Whenever the word "background" turns up in a line of the data below, copy that line.
○ ○ ○ ○ ○ ○ ○
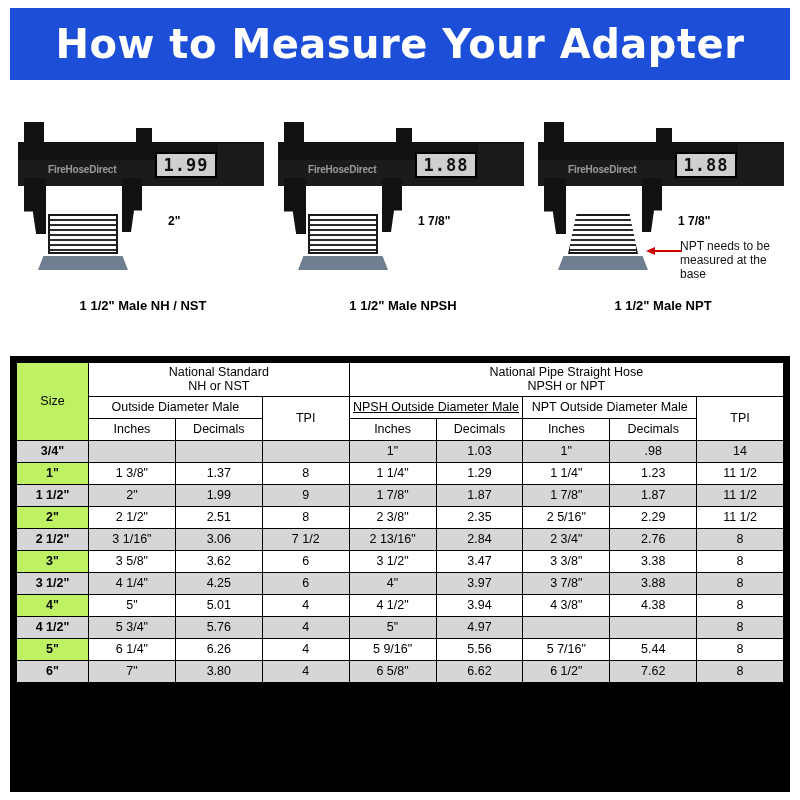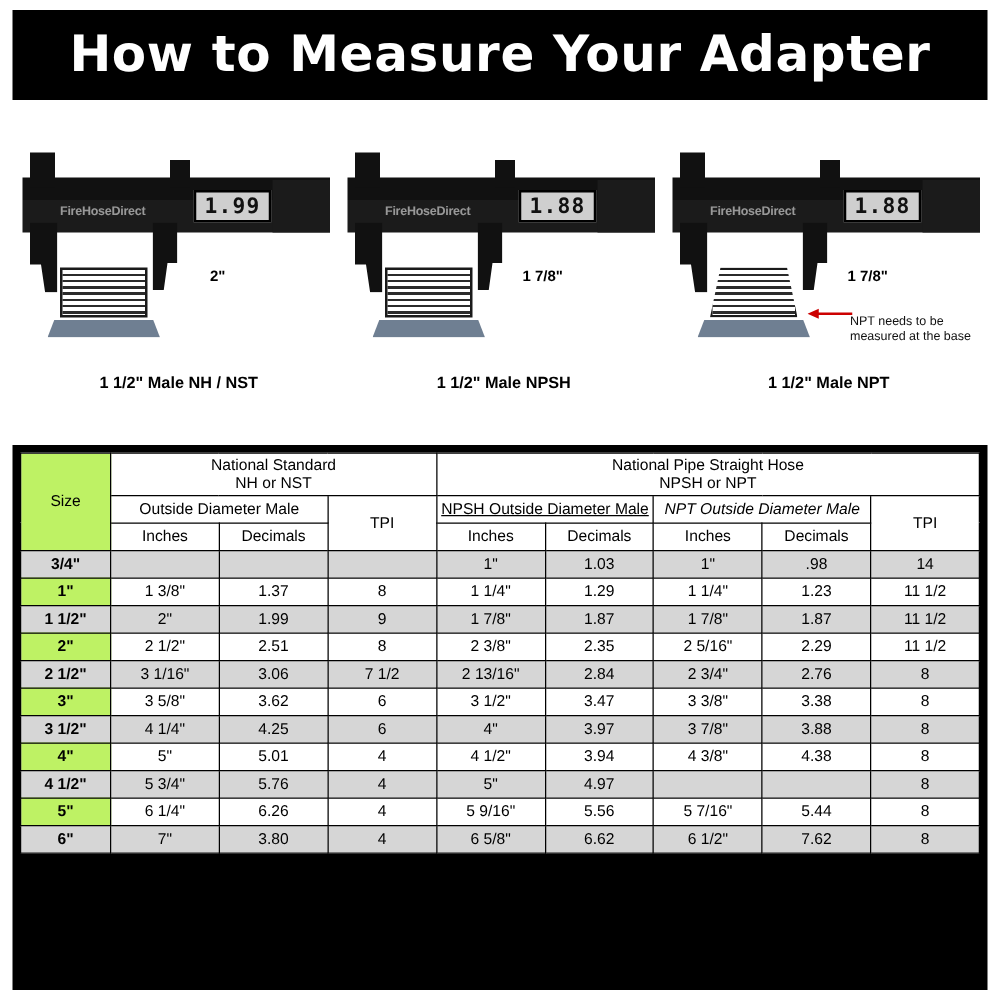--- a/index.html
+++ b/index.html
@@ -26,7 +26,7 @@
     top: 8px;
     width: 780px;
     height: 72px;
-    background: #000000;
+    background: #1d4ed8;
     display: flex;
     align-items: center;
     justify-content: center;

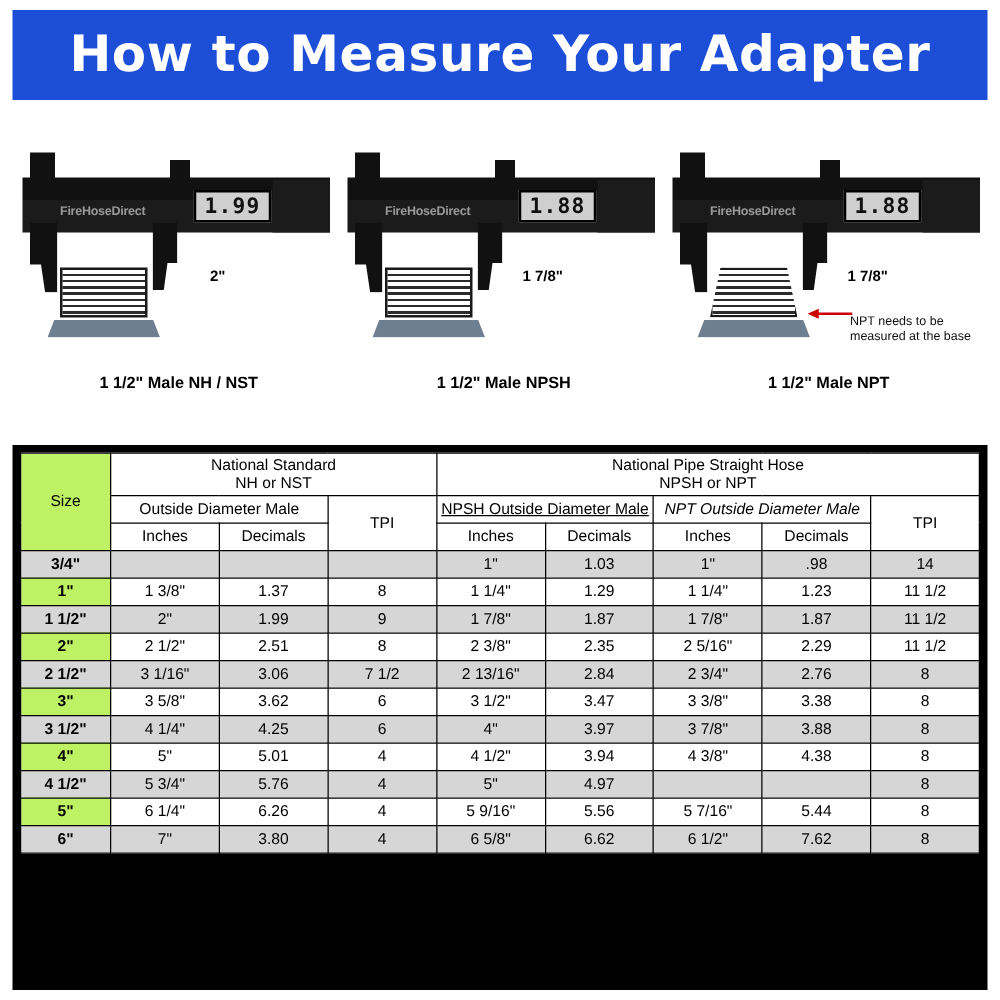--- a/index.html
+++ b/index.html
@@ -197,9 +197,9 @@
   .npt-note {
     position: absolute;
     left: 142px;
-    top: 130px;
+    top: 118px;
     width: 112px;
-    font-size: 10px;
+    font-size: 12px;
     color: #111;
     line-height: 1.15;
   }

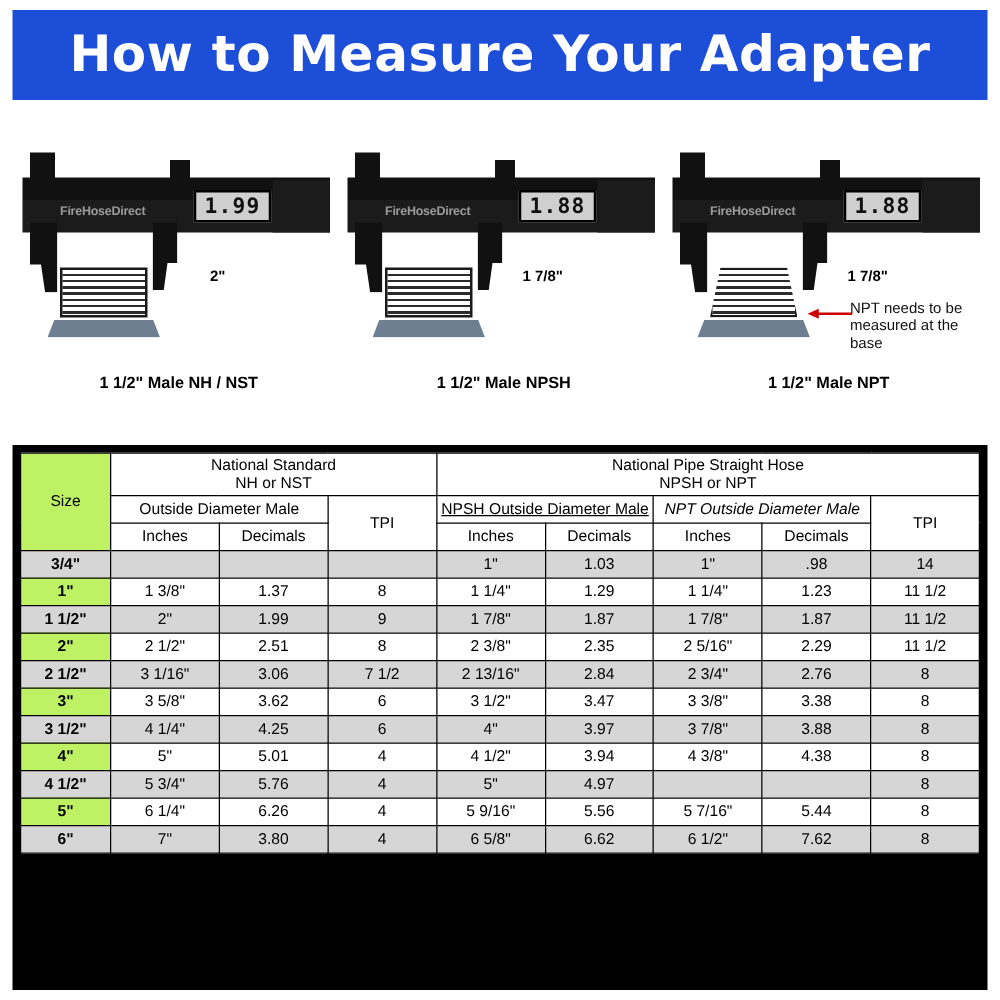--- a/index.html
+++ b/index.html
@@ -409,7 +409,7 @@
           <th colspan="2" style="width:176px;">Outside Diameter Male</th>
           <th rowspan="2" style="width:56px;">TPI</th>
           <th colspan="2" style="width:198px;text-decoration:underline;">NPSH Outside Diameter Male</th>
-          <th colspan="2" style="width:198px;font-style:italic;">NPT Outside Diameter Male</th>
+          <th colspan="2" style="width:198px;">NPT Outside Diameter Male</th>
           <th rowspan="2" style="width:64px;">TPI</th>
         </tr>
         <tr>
○ ○ ○ ○ ○ ○ ○
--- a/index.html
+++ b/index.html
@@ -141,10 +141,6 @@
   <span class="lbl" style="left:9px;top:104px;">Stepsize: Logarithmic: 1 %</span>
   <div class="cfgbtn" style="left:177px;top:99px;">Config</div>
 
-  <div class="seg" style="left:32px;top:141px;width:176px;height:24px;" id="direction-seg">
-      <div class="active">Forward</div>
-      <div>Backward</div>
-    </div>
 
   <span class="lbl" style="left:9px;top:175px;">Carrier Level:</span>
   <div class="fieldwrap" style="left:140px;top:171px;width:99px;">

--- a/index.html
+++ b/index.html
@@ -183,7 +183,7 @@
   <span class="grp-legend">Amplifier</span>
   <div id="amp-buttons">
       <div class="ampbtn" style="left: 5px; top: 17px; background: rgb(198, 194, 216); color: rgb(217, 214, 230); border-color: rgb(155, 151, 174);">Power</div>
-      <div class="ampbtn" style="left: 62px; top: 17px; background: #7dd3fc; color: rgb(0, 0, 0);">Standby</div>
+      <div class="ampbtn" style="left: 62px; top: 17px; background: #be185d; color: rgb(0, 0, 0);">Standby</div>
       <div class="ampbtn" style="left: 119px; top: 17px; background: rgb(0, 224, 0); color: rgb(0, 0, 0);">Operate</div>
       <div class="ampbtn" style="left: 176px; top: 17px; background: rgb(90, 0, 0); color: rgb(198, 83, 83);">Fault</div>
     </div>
○ ○ ○ ○ ○ ○ ○
> [Solved exercise]
-    background: #000000;
+    background: #1d4ed8;
       <div class="ampbtn" style="left: 5px; top: 17px; background: rgb(198, 194, 216); color: rgb(217, 214, 230); border-color: rgb(155, 151, 174);">Power</div>
-      <div class="ampbtn" style="left: 62px; top: 17px; background: #7dd3fc; color: rgb(0, 0, 0);">Standby</div>
+      <div class="ampbtn" style="left: 62px; top: 17px; background: #be185d; color: rgb(0, 0, 0);">Standby</div>
       <div class="ampbtn" style="left: 119px; top: 17px; background: rgb(0, 224, 0); color: rgb(0, 0, 0);">Operate</div>
       <div class="ampbtn" style="left: 176px; top: 17px; background: rgb(90, 0, 0); color: rgb(198, 83, 83);">Fault</div>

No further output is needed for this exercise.